The arrest took place on Thursday the 5th, when during a routine inspection police investigated a car driven by a 51-year-old Montenegrin man as he drove west on the major Autobahn-8 road, shortly after crossing the border from Austria. When officers found two handguns and a grenade under the bonnet of the car, the search intensified, and they soon discovered a significant hidden arsenal.
Also secreted about the car behind panels were eight Kalashnikov assault rifles with ammunition, several handguns, two hand grenades, and 200 grams of TNT, reports Bayerischer Rundfunk.
The car wasn’t only being driven west. Bavarian interior minister Joachim Herrmann has confirmed that based on “the data of the man’s [GPS] navigation system, and his cell phone there is strong evidence that the man wanted to go to France”. German media have reported he specifically had Paris programmed into his sat-nav.
The Bavarian prime minister Horst Seehofer confirmed German security services believe the arrested individual may have been related to the terror cell who killed over 120 across Paris on Friday evening.
From the moment he was arrested the suspect has maintained total silence and hasn’t even taken a lawyer, reports Focus.de.

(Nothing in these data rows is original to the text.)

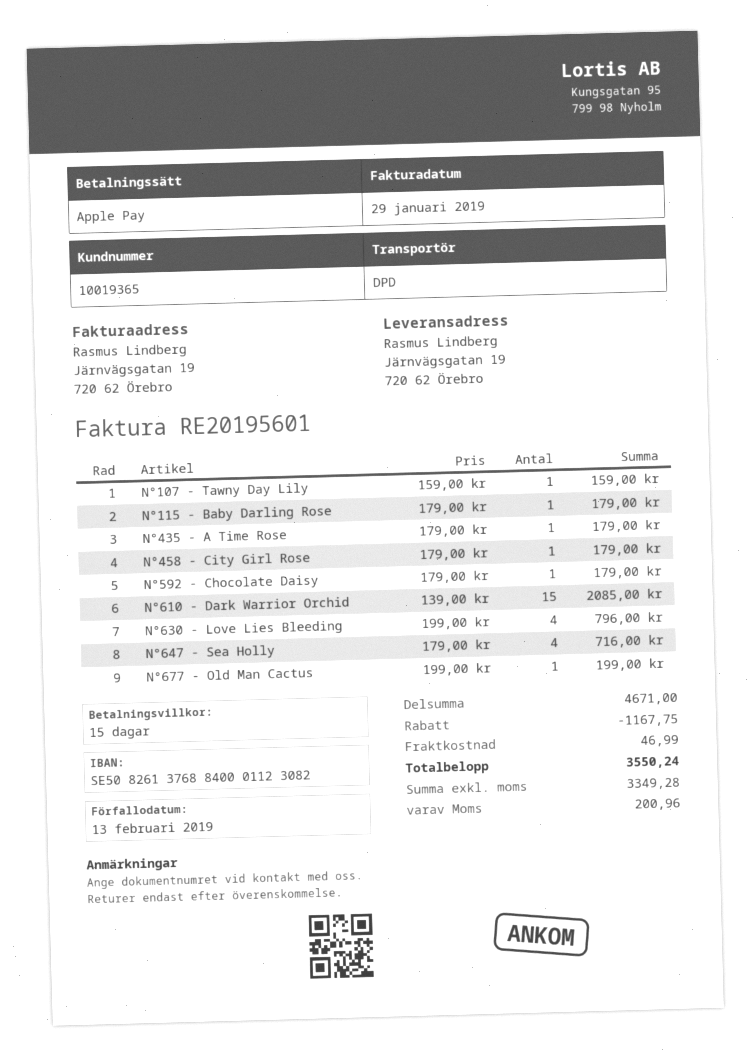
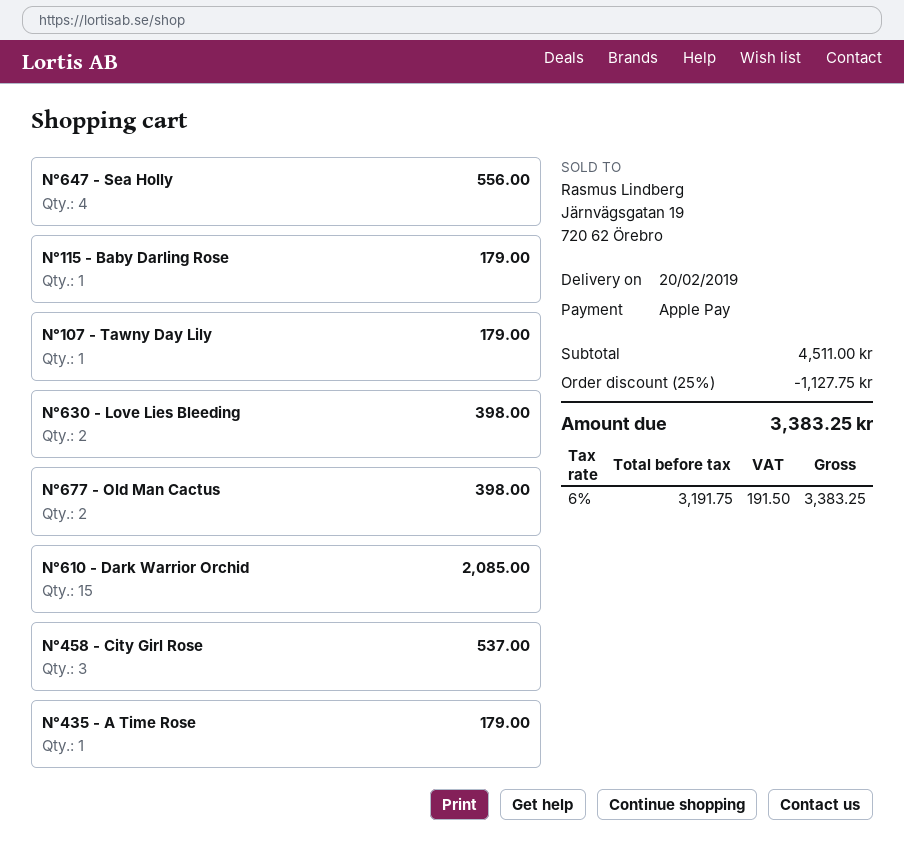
N°107 - Tawny Day Lily: 1 for 159.00 -> 1 for 179.00
N°458 - City Girl Rose: 1 for 179.00 -> 3 for 537.00
N°592 - Chocolate Daisy: 1 for 179.00 -> none
N°630 - Love Lies Bleeding: 4 for 796.00 -> 2 for 398.00
N°647 - Sea Holly: 4 for 716.00 -> 4 for 556.00
N°677 - Old Man Cactus: 1 for 199.00 -> 2 for 398.00
subtotal: 4671.00 -> 4511.00
discount: 1167.75 -> 1127.75
shipping: 46.99 -> none
net: 3349.28 -> 3191.75
tax: 200.96 -> 191.50
total: 3550.24 -> 3383.25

German police will now be under pressure if it transpires they failed to gather intelligence from the suspect that could have helped French terror police foil last night’s attacks in Paris.
Austrian paper Die Kronen Zeitung reports the very foundations of the European free movement Schengen area will be shaken by the arrest. The suspect drove 500 miles from the Balkans, crossed the European Union’s frontier into the Schengen zone and then drove another 300 miles within the EU without being detected.
The shocking revelation comes at a time where weapons, and particularly grenades flow freely from the Balkans into Western Europe and nations across the continent are under unprecedented pressure to close their borders in the face of the migrant crisis, and Islamist terrorism.